## Records shown
:::::

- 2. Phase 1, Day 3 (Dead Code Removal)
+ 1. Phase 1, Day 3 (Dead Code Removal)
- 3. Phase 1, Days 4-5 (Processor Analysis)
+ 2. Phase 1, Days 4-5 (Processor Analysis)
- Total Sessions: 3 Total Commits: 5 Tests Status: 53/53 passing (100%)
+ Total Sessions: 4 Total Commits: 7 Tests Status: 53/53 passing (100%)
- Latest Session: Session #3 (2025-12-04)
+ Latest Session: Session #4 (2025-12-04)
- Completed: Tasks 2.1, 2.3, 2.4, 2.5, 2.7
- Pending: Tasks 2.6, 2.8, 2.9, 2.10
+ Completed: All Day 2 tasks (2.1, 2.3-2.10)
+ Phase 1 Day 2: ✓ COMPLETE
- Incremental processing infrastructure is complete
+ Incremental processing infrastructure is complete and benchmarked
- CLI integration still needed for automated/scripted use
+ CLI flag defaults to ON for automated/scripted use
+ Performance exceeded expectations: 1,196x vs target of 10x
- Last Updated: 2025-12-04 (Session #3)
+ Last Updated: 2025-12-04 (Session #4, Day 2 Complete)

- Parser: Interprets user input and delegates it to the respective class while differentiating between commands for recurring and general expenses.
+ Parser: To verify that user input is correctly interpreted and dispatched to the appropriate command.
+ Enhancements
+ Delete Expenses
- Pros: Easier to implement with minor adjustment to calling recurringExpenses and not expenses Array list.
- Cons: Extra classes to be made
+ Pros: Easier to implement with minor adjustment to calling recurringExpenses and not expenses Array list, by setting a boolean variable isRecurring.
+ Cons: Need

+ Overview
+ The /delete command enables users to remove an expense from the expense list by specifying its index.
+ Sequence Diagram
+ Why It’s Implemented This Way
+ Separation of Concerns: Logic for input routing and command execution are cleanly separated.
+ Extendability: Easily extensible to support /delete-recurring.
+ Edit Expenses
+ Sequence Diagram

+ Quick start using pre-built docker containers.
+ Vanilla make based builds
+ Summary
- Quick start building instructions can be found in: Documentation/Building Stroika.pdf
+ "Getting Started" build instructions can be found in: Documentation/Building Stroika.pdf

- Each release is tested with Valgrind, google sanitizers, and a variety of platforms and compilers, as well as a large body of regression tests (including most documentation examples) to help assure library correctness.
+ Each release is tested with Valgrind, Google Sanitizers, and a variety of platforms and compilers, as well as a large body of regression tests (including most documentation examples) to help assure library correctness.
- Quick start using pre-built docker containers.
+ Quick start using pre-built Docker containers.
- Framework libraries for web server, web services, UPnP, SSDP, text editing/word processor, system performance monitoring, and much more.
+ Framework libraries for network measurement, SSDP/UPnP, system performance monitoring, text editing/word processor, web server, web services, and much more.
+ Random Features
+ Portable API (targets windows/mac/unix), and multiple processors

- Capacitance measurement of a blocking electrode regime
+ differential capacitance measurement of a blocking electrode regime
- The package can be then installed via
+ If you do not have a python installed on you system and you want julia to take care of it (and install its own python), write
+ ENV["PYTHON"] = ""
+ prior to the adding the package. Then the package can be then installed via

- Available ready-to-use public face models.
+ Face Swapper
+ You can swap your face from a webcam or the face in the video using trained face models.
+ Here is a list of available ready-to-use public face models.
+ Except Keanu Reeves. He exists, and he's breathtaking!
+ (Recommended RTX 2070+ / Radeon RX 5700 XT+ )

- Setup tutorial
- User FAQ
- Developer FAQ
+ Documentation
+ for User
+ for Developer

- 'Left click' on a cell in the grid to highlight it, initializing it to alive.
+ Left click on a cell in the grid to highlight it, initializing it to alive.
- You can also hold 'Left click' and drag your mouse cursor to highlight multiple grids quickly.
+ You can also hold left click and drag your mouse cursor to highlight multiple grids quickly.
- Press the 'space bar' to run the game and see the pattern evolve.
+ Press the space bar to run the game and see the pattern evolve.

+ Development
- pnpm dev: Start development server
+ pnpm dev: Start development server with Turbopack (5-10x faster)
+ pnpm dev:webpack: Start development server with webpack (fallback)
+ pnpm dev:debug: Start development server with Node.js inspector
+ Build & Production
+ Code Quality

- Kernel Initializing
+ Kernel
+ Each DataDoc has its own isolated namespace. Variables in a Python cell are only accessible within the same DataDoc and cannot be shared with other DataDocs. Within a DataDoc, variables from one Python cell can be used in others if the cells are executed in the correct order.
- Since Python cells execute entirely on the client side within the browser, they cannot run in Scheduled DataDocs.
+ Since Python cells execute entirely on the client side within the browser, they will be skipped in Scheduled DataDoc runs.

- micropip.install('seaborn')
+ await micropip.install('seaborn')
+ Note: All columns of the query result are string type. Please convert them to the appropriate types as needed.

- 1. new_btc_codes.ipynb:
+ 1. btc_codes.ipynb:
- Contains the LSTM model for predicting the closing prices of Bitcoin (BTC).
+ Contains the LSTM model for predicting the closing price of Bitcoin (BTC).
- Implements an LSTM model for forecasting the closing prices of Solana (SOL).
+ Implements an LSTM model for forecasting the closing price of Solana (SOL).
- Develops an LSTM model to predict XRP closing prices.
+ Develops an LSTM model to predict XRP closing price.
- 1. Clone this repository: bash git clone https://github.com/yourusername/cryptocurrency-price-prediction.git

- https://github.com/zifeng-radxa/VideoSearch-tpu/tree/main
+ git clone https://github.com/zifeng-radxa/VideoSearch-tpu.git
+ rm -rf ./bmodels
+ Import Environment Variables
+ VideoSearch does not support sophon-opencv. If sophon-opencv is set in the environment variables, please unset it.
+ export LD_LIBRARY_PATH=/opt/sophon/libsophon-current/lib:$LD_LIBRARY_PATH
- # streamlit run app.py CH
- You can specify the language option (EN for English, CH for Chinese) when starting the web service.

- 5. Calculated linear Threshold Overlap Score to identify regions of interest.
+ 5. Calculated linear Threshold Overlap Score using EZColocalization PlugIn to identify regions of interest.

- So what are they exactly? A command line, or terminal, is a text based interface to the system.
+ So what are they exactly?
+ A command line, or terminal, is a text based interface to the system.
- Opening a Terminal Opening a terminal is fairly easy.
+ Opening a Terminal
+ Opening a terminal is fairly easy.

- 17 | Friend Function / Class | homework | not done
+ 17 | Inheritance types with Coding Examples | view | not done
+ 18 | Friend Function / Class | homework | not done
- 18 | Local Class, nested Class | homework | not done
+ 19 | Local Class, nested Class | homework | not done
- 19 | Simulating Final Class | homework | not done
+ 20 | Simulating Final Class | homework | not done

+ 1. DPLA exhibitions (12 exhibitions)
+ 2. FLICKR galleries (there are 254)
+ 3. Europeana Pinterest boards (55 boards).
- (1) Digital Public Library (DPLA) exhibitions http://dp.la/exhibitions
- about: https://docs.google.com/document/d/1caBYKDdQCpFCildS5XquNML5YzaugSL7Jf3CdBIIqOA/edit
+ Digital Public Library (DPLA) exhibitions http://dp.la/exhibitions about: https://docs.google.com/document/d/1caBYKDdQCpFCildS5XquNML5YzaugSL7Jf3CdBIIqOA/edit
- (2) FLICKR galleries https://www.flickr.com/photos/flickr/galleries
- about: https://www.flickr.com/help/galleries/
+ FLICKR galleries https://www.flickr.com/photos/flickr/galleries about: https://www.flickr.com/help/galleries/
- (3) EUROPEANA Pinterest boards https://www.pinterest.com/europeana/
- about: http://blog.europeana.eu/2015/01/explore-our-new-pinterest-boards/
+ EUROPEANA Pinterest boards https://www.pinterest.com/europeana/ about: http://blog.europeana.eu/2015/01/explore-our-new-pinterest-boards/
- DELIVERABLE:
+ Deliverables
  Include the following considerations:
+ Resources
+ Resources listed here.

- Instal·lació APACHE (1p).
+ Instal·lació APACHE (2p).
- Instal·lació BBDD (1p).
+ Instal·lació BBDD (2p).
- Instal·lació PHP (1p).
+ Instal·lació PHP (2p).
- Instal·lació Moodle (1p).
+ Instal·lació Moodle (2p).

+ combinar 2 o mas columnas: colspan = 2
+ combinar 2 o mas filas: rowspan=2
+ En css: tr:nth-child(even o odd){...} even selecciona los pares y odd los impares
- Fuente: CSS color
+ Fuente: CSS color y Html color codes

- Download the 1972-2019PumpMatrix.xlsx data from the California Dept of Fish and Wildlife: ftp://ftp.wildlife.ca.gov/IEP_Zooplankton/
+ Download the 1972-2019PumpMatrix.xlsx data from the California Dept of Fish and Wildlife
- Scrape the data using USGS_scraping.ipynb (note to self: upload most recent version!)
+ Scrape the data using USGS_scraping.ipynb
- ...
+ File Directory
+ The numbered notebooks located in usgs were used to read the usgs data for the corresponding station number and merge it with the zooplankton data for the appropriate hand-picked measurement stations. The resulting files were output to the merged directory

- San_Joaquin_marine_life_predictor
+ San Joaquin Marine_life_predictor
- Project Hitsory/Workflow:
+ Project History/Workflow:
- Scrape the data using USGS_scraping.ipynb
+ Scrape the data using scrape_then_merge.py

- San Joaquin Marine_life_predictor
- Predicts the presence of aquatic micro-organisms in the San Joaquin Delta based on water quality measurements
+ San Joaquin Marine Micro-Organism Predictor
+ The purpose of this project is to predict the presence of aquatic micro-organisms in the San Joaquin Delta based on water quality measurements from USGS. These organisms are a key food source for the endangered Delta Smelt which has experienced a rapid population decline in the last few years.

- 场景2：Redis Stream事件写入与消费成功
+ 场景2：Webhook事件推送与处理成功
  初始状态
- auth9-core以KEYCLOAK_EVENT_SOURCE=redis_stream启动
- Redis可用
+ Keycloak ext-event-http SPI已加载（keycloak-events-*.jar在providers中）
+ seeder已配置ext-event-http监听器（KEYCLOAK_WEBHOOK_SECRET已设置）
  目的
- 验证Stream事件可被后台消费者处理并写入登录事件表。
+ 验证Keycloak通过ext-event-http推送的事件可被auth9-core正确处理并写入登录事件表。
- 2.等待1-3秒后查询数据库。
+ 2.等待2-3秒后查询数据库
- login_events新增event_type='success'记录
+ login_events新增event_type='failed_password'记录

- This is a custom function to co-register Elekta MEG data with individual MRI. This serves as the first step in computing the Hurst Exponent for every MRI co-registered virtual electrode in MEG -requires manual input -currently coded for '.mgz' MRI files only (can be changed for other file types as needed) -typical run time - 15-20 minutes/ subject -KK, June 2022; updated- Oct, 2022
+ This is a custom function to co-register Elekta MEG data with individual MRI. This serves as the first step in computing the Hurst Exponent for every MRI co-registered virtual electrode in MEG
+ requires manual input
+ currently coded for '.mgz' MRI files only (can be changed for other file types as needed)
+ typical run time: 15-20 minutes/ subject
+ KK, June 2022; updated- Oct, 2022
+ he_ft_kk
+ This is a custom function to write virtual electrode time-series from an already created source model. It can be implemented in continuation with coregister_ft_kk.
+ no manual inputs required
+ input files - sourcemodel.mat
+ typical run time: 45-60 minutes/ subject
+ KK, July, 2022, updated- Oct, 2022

:::::

## Problem details
For this exercise, copy each line from the listing above that has the word "Final".

## Expected answer
- 19 | Simulating Final Class | homework | not done
+ 20 | Simulating Final Class | homework | not done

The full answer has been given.